Your instructions => Reproduce the closing run of lines below verbatim, from the line that contains "- 10 Euros Sans Bonus De Dépôt Casino" up to and including the final line.

Supplied entries Block Start

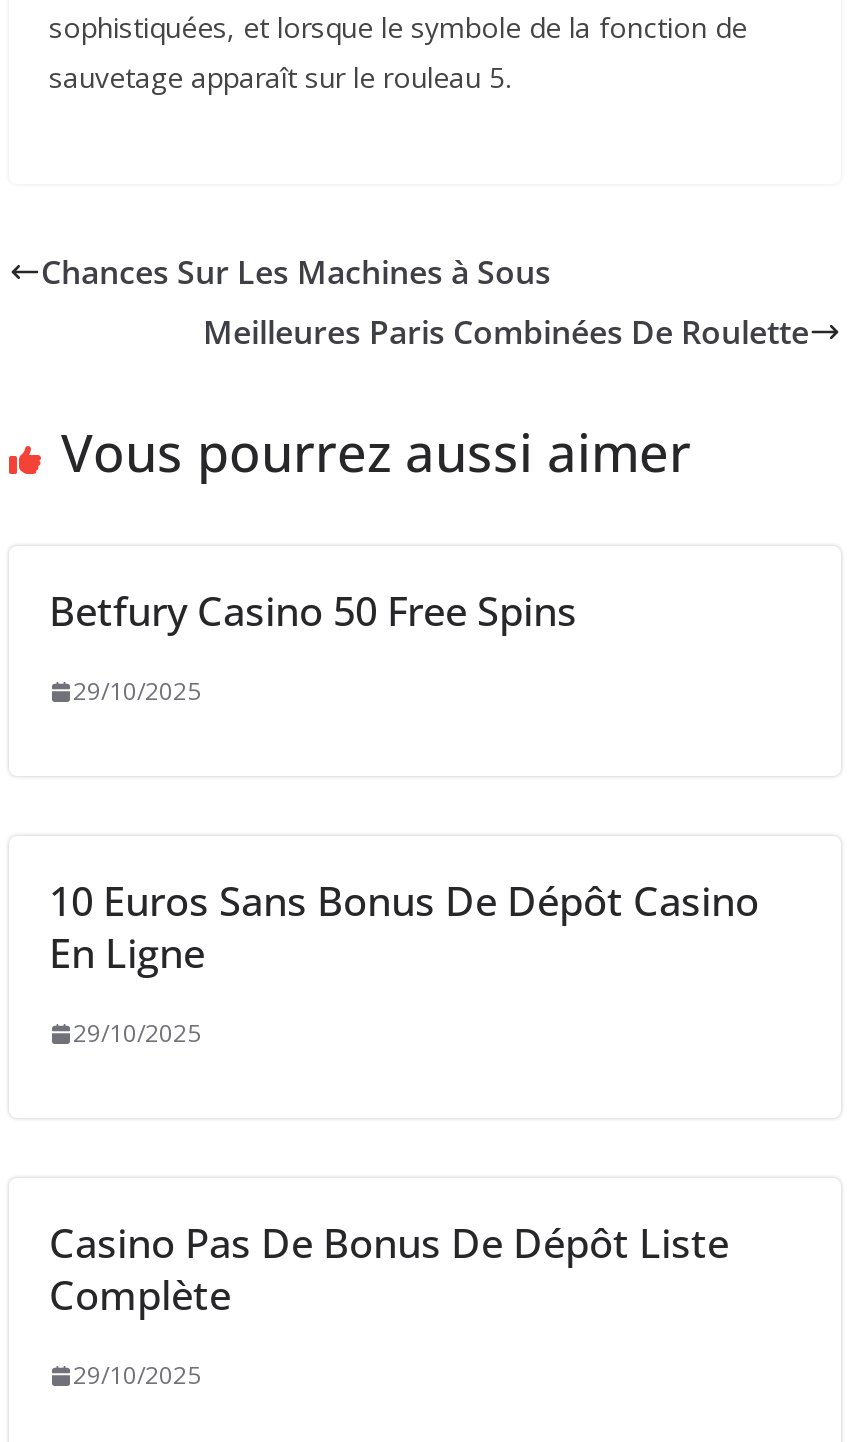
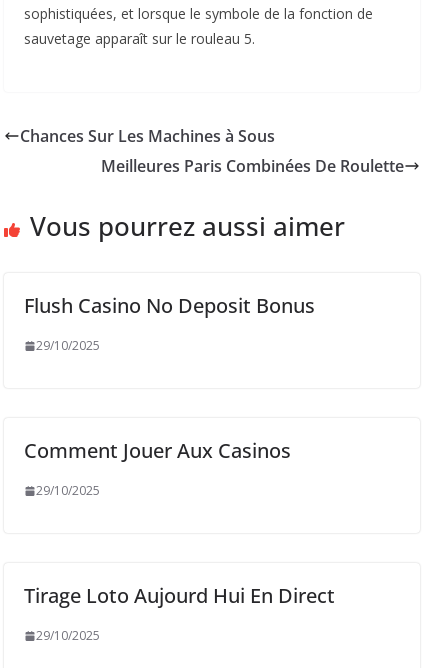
- Betfury Casino 50 Free Spins
+ Flush Casino No Deposit Bonus

- 10 Euros Sans Bonus De Dépôt Casino
- En Ligne
+ Comment Jouer Aux Casinos

- Casino Pas De Bonus De Dépôt Liste
- Complète
+ Tirage Loto Aujourd Hui En Direct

Supplied entries Block End

Worked solution =>
- 10 Euros Sans Bonus De Dépôt Casino
- En Ligne
+ Comment Jouer Aux Casinos

- Casino Pas De Bonus De Dépôt Liste
- Complète
+ Tirage Loto Aujourd Hui En Direct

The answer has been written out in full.